Sunday, November 13, 2005

Government may fall on Tuesday

Good for Harper. If he wants to lead, he needs to start acting like a leader. Grow some balls, man!

Personally, I don't put much stock in this "Canadians don't want an election" business. In fact, I don't really put much stock in what "the majority" wants period, never have. Majority or no, if there's an election, you get out and you vote, that's your civic duty - it's not like it's a huge burden, once every few years you gotta go mark a box. And as for a Christmas election, I'm sorry fellow Liberals but I'm going to have to turn on you on this one - you're wrong to say that there will be a Christmas election if the government falls on Tuesday. Unless Paul Martin is monumentally stupid, there won't be. It is the government which schedules elections - the 36-day campaign is only the minimum required. Traditionally, campaigns have lasted much longer than that. So guys and gals, let it go. It's not going to happen.

The fact is, Harper and Layton both have a responsibility to do this. Duceppe has been the only consistent leader among them - he has maintained all along that the Liberals do not have the moral authority to govern, and he has been expressing that in his votes for the past several months.

Layton withheld his judgment, and when Gomery issued his report, he came to the decision that the Liberals do not have the moral authority to govern. (Ignoring that Gomery basically exonnerates them, but whatever, that's politics.) And yet, he's been wishy-washy on expressing this in a vote - that fake confidence motion? What the hell is that?

And Harper, well, Harper I just wanted to slap when he said he wasn't going to bring down the government. You CANNOT say on the one hand that the government does not have the moral authority to govern, but on the other hand ALLOW them to continue governing!

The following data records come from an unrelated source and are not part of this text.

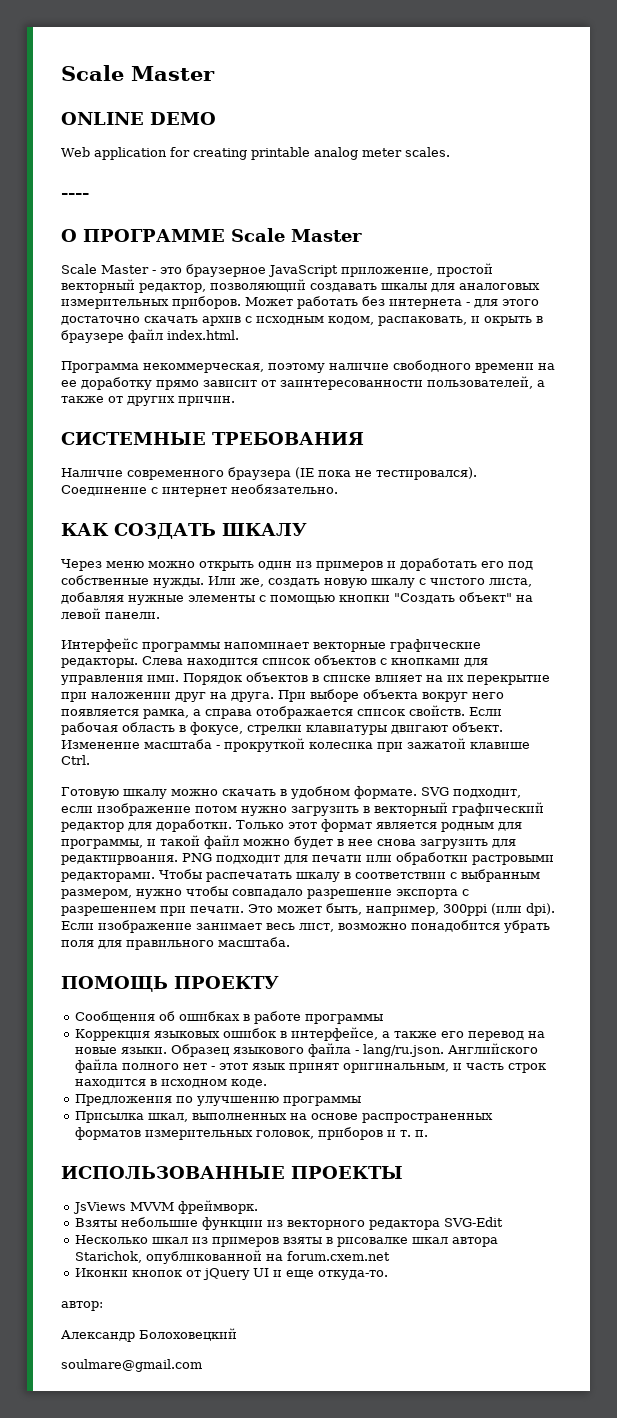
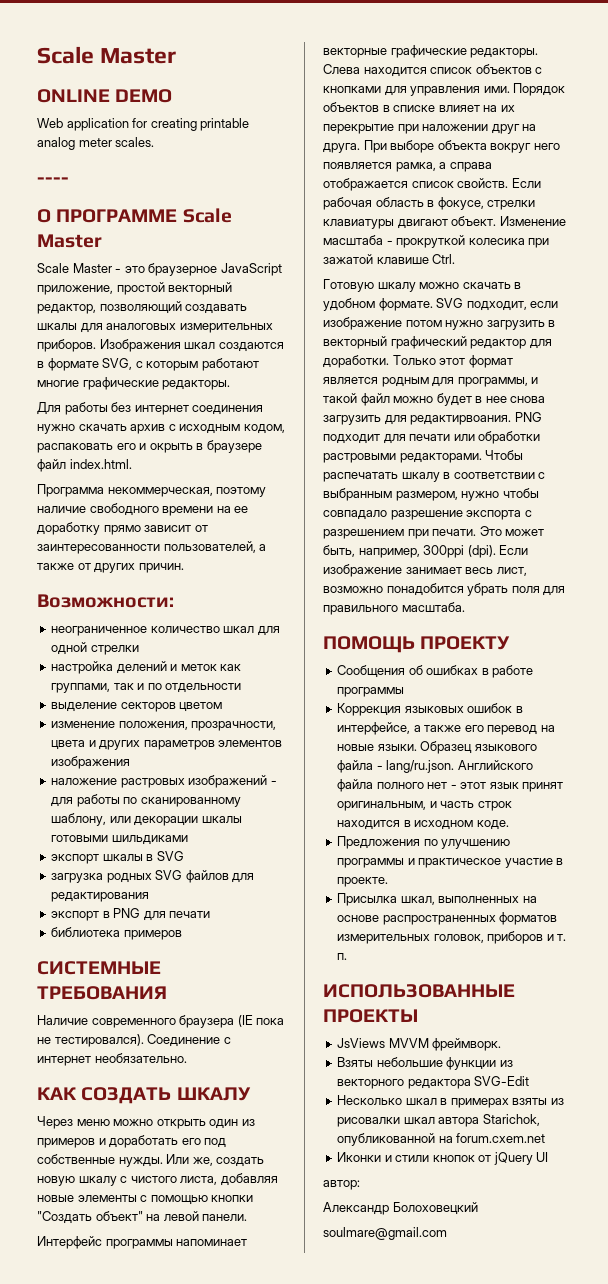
- Может работать без интернета - для этого достаточно скачать архив с исходным кодом, распаковать, и окрыть в браузере файл index.html.
+ Изображения шкал создаются в формате SVG, с которым работают многие графические редакторы.
+ Для работы без интернет соединения нужно скачать архив с исходным кодом, распаковать его и окрыть в браузере файл index.html.
+ Возможности:
+ неограниченное количество шкал для одной стрелки
+ настройка делений и меток как группами, так и по отдельности
+ выделение секторов цветом
+ изменение положения, прозрачности, цвета и других параметров элементов изображения
+ наложение растровых изображений - для работы по сканированному шаблону, или декорации шкалы готовыми шильдиками
+ экспорт шкалы в SVG
+ загрузка родных SVG файлов для редактирования
+ экспорт в PNG для печати
+ библиотека примеров
- Или же, создать новую шкалу с чистого листа, добавляя нужные элементы с помощью кнопки "Создать объект" на левой панели.
+ Или же, создать новую шкалу с чистого листа, добавляя новые элементы с помощью кнопки "Создать объект" на левой панели.
- Это может быть, например, 300ppi (или dpi).
+ Это может быть, например, 300ppi (dpi).
- Предложения по улучшению программы
+ Предложения по улучшению программы и практическое участие в проекте.
- Несколько шкал из примеров взяты в рисовалке шкал автора Starichok, опубликованной на forum.cxem.net
+ Несколько шкал в примерах взяты из рисовалки шкал автора Starichok, опубликованной на forum.cxem.net
- Иконки кнопок от jQuery UI и еще откуда-то.
+ Иконки и стили кнопок от jQuery UI

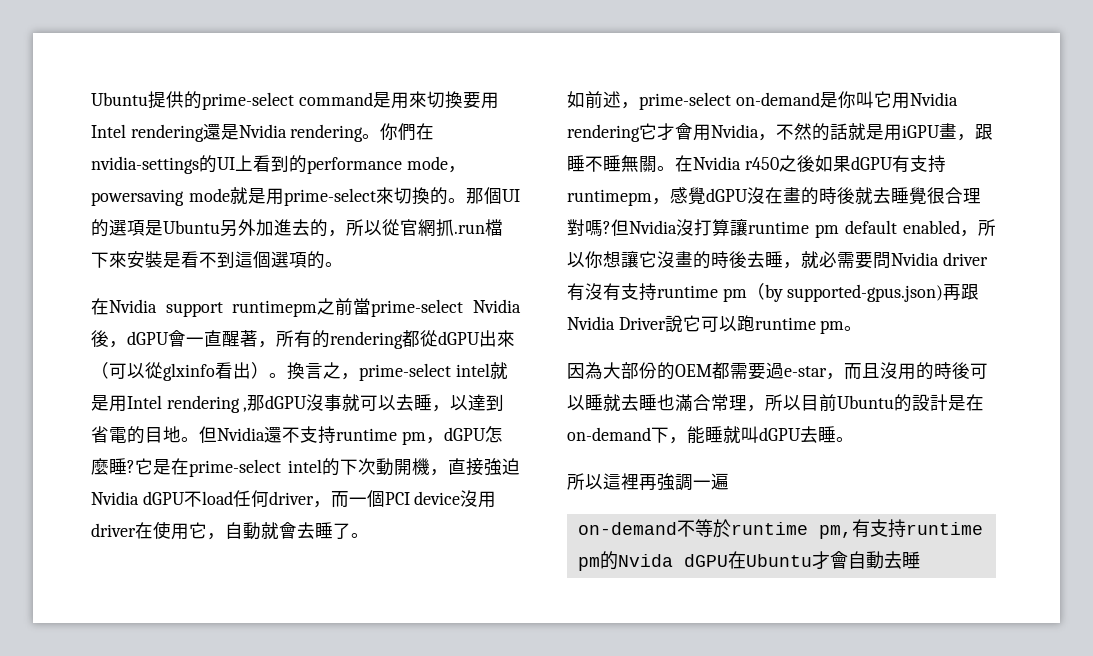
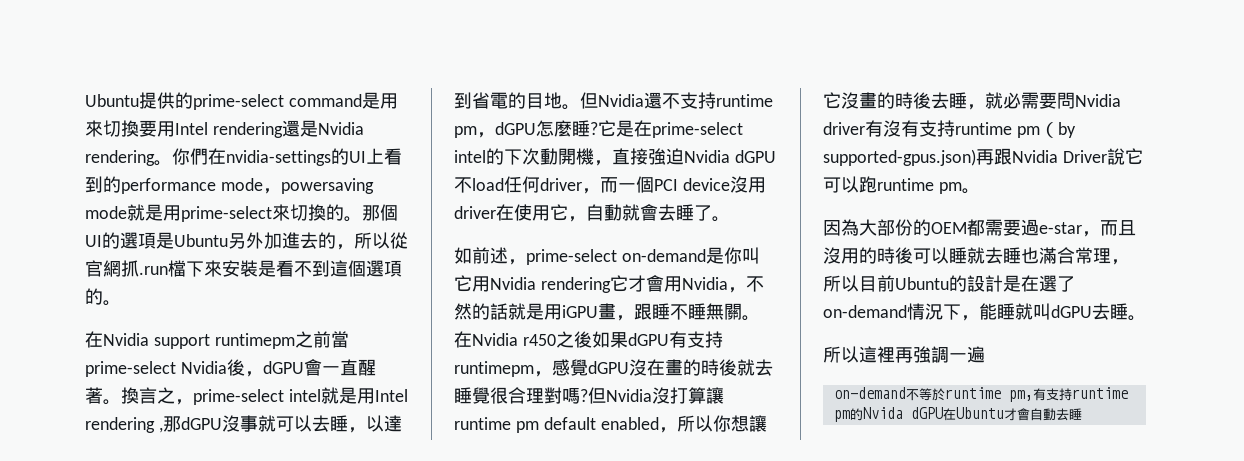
- 在Nvidia support runtimepm之前當prime-select Nvidia後，dGPU會一直醒著，所有的rendering都從dGPU出來（可以從glxinfo看出）。
+ 在Nvidia support runtimepm之前當prime-select Nvidia後，dGPU會一直醒著。
- 因為大部份的OEM都需要過e-star，而且沒用的時後可以睡就去睡也滿合常理，所以目前Ubuntu的設計是在on-demand下，能睡就叫dGPU去睡。
+ 因為大部份的OEM都需要過e-star，而且沒用的時後可以睡就去睡也滿合常理，所以目前Ubuntu的設計是在選了on-demand情況下，能睡就叫dGPU去睡。

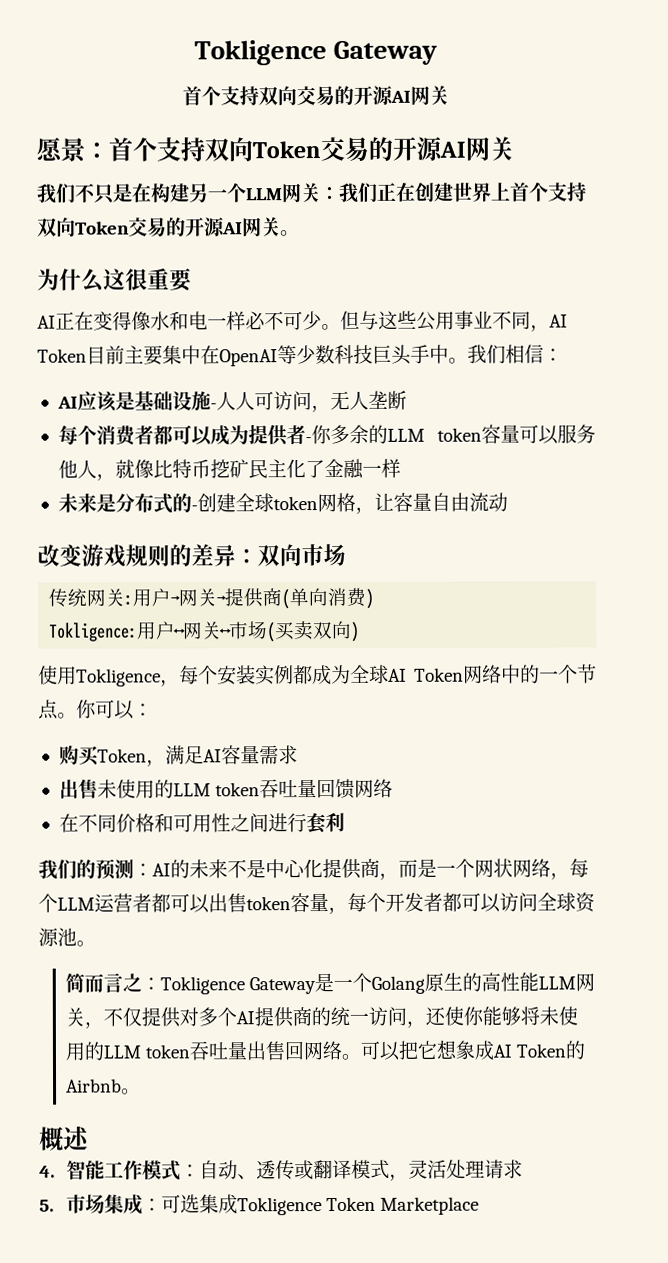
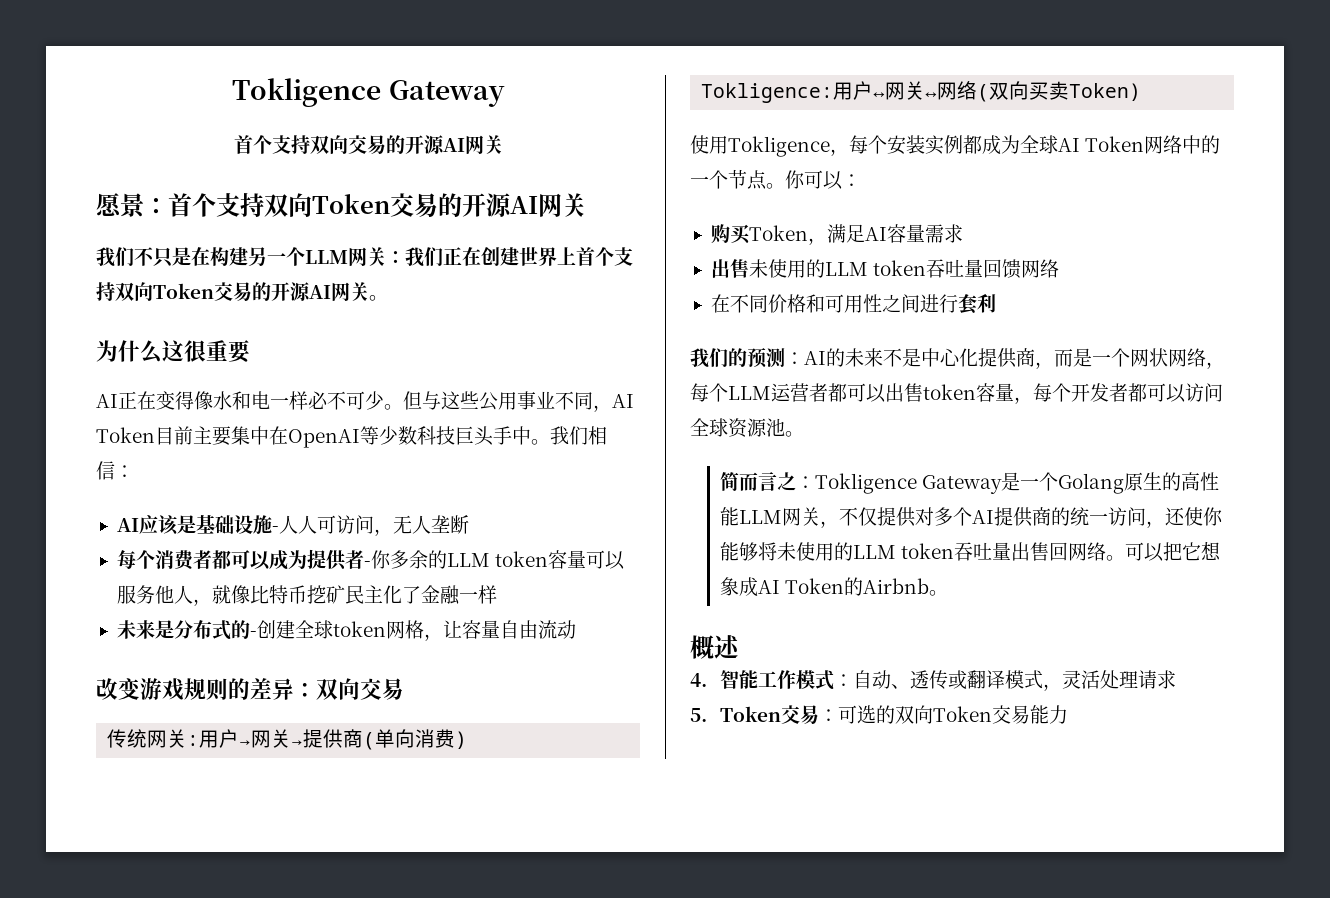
- 改变游戏规则的差异：双向市场
+ 改变游戏规则的差异：双向交易
- Tokligence:用户↔网关↔市场(买卖双向)
+ Tokligence:用户↔网关↔网络(双向买卖Token)
- 5.市场集成：可选集成Tokligence Token Marketplace
+ 5. Token交易：可选的双向Token交易能力

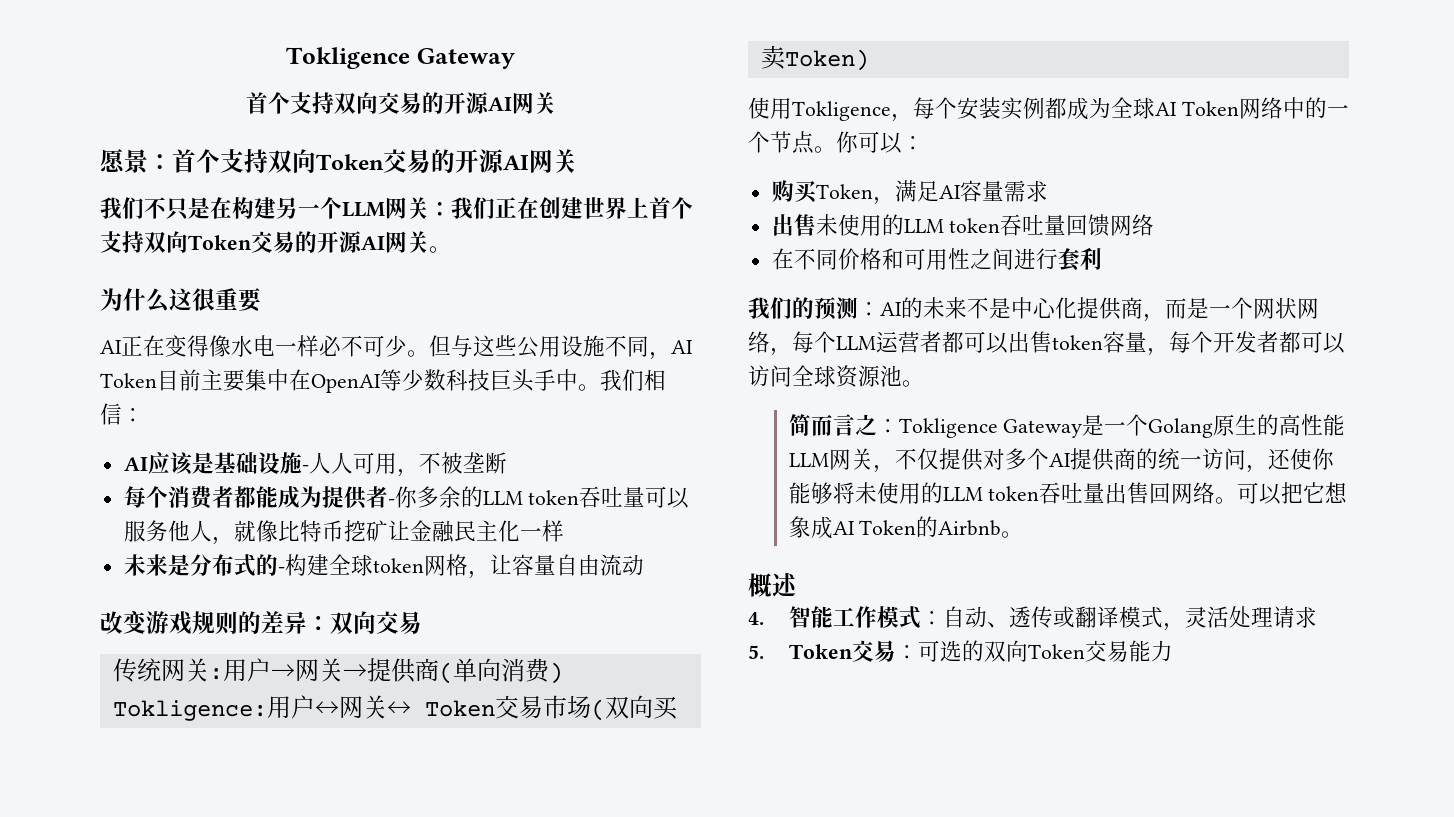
- AI正在变得像水和电一样必不可少。
+ AI正在变得像水电一样必不可少。
- 但与这些公用事业不同，AI Token目前主要集中在OpenAI等少数科技巨头手中。
+ 但与这些公用设施不同，AI Token目前主要集中在OpenAI等少数科技巨头手中。
- AI应该是基础设施-人人可访问，无人垄断
+ AI应该是基础设施-人人可用，不被垄断
- 每个消费者都可以成为提供者-你多余的LLM token容量可以服务他人，就像比特币挖矿民主化了金融一样
+ 每个消费者都能成为提供者-你多余的LLM token吞吐量可以服务他人，就像比特币挖矿让金融民主化一样
- 未来是分布式的-创建全球token网格，让容量自由流动
+ 未来是分布式的-构建全球token网格，让容量自由流动
- Tokligence:用户↔网关↔网络(双向买卖Token)
+ Tokligence:用户↔网关↔ Token交易市场(双向买卖Token)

This is the way Canadian democracy works: The government is assumed at all times to have the authority to govern, as it is acting on the authority of the monarch with the consent of the House of Commons. In order to say that a government no longer has the authority to govern, the House of Commons must pass a motion of no-confidence or reject a motion of confidence. Failing one of these two things, the government has the authority to govern, and nothing any opposition leader says will change that fact. Period.

So, if Mr. Harper and Mr. Layton truly believe the government has lost the confidence of the House, they have a duty to express this in a vote. But simply saying for the next couple of months that the government has lost the confidence of the House, when the House has clearly not expressed such a thing, is a mockery of Canadian democracy.